**TASK BRIEF:** Restate the whole of the data below word for word, skipping the images.

● ● ● ● ● ● ●

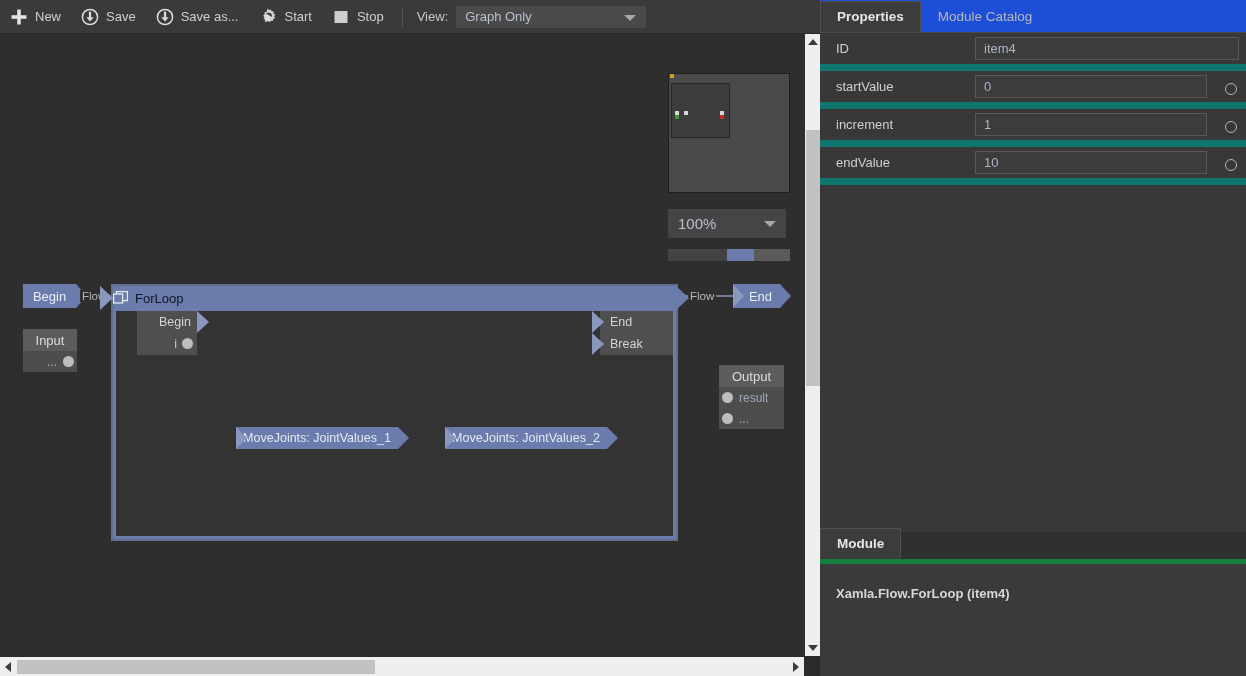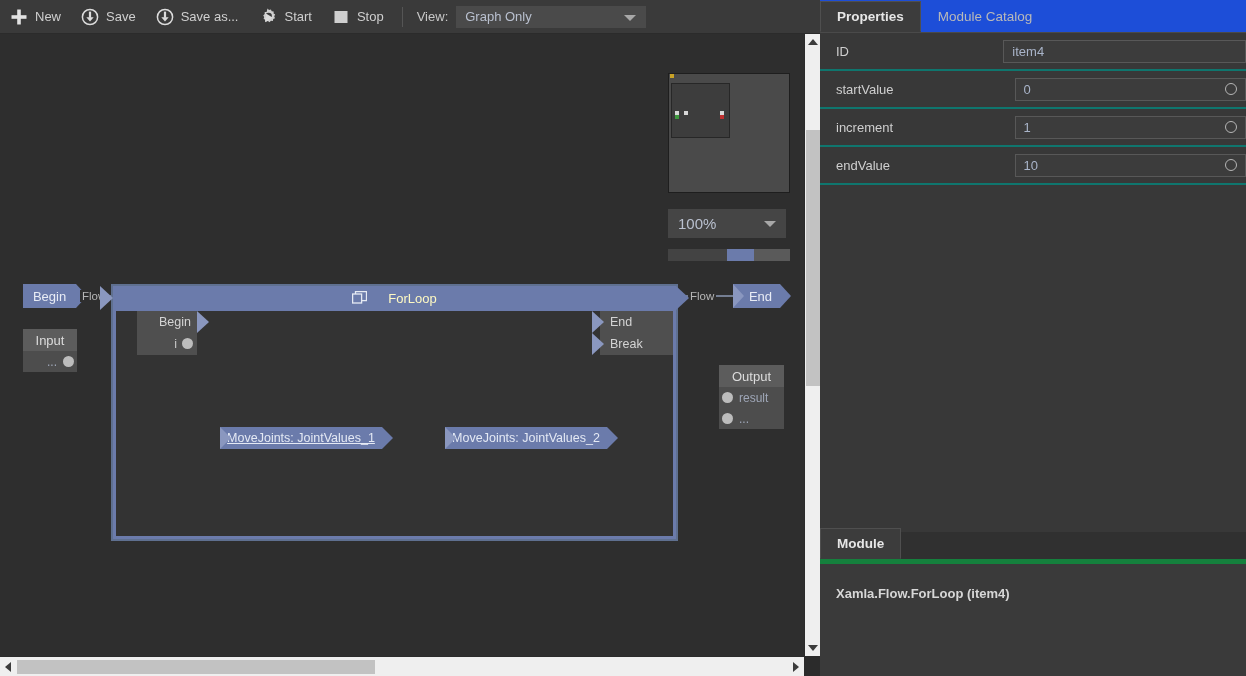--- a/index.html
+++ b/index.html
@@ -269,8 +269,7 @@
   .prop-row {
     position: relative; height: 38px;
     display: flex; align-items: center;
-    border-bottom: 2px solid #0f766e;
-    gap: 40px;
+    border-bottom: 7px solid #0f766e;
   }
   .prop-row:first-child { border-top: none; }
   .prop-label {

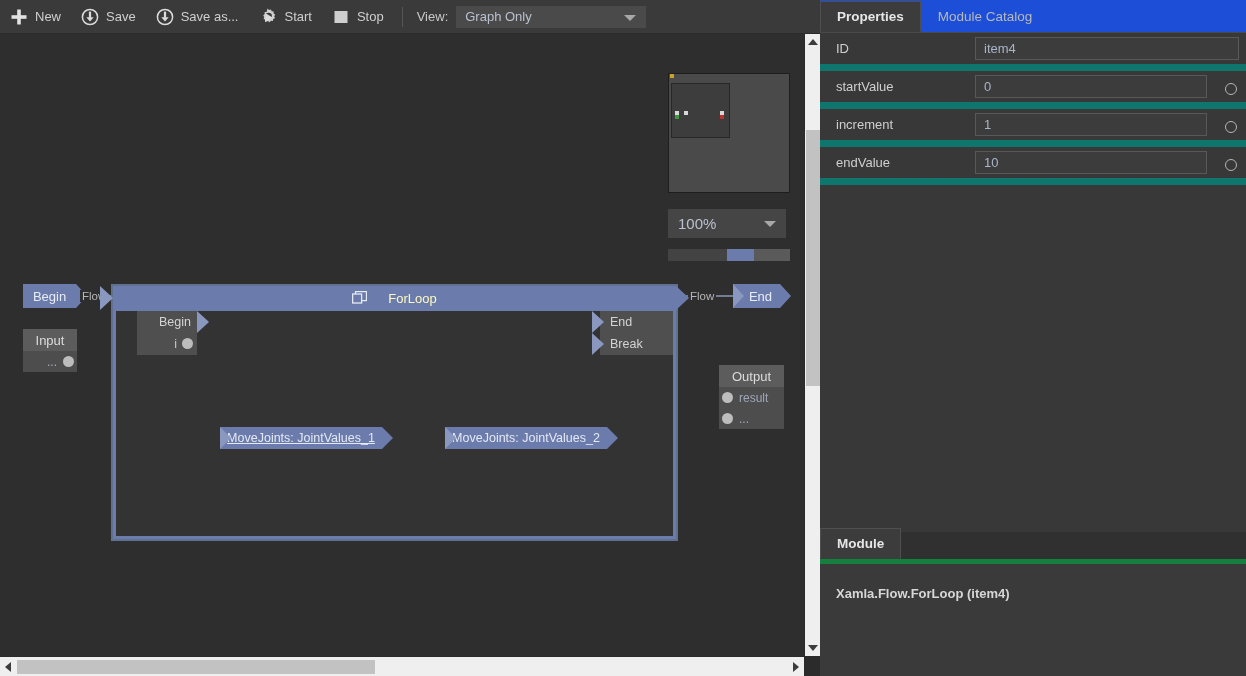--- a/index.html
+++ b/index.html
@@ -110,8 +110,8 @@
   #forloop-header {
     position: relative;
     height: 25px; background: #6b7bab;
-    display: flex; align-items: center; justify-content: center;
-    gap: 21px; color: #fef9c3; font-size: 13px;
+    display: flex; align-items: center; 
+    gap: 7px; color: #0f172a; font-size: 13px;
   }
   #forloop-header::before {
     content: ""; position: absolute; left: -13px; top: 0;

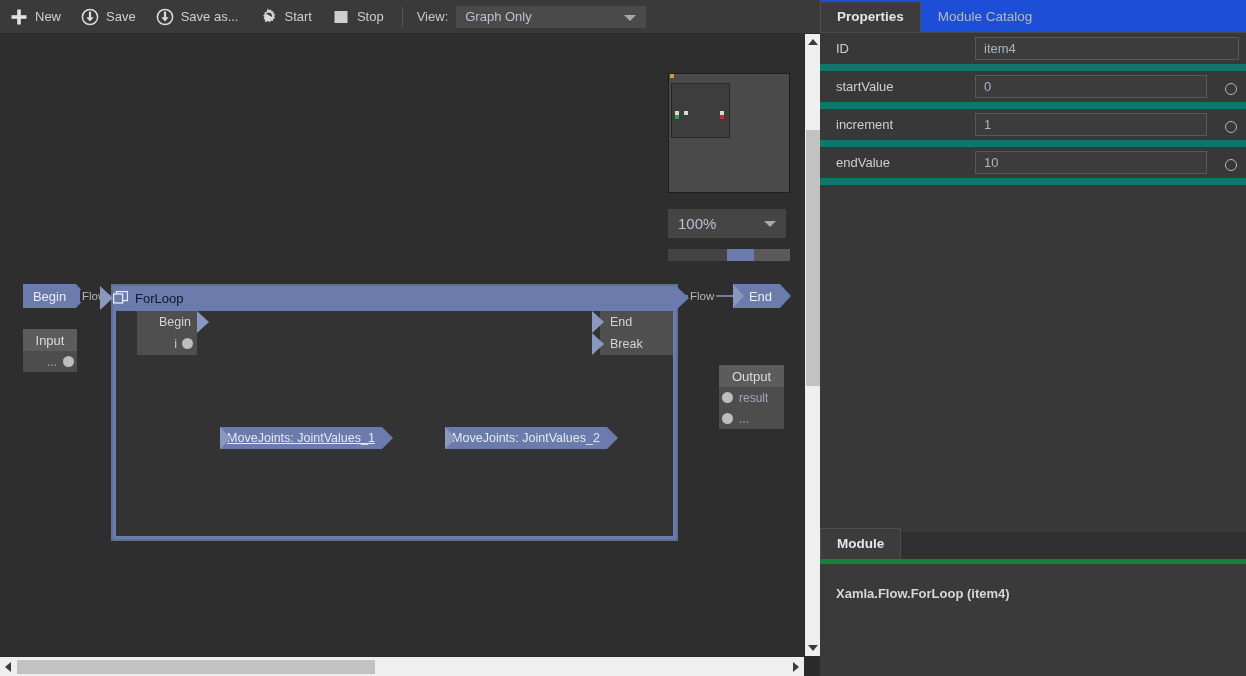--- a/index.html
+++ b/index.html
@@ -459,7 +459,7 @@
           <div class="tri-out" style="left:-8px; top:22px;"></div>
         </div>
 
-        <div class="mj" style="left:104px; top:116px; width:162px;text-decoration:underline;">
+        <div class="mj" style="left:120px; top:116px; width:162px;">
           <span>MoveJoints: JointValues_1</span>
         </div>
         <div class="mj" style="left:329px; top:116px; width:162px;">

● ● ● ● ● ● ●

**EXPECTED OUTPUT:**
--- a/index.html
+++ b/index.html
@@ -269,8 +269,7 @@
   .prop-row {
     position: relative; height: 38px;
     display: flex; align-items: center;
-    border-bottom: 2px solid #0f766e;
-    gap: 40px;
+    border-bottom: 7px solid #0f766e;
   }
   .prop-row:first-child { border-top: none; }
   .prop-label {

--- a/index.html
+++ b/index.html
@@ -110,8 +110,8 @@
   #forloop-header {
     position: relative;
     height: 25px; background: #6b7bab;
-    display: flex; align-items: center; justify-content: center;
-    gap: 21px; color: #fef9c3; font-size: 13px;
+    display: flex; align-items: center; 
+    gap: 7px; color: #0f172a; font-size: 13px;
   }
   #forloop-header::before {
     content: ""; position: absolute; left: -13px; top: 0;

--- a/index.html
+++ b/index.html
@@ -459,7 +459,7 @@
           <div class="tri-out" style="left:-8px; top:22px;"></div>
         </div>
 
-        <div class="mj" style="left:104px; top:116px; width:162px;text-decoration:underline;">
+        <div class="mj" style="left:120px; top:116px; width:162px;">
           <span>MoveJoints: JointValues_1</span>
         </div>
         <div class="mj" style="left:329px; top:116px; width:162px;">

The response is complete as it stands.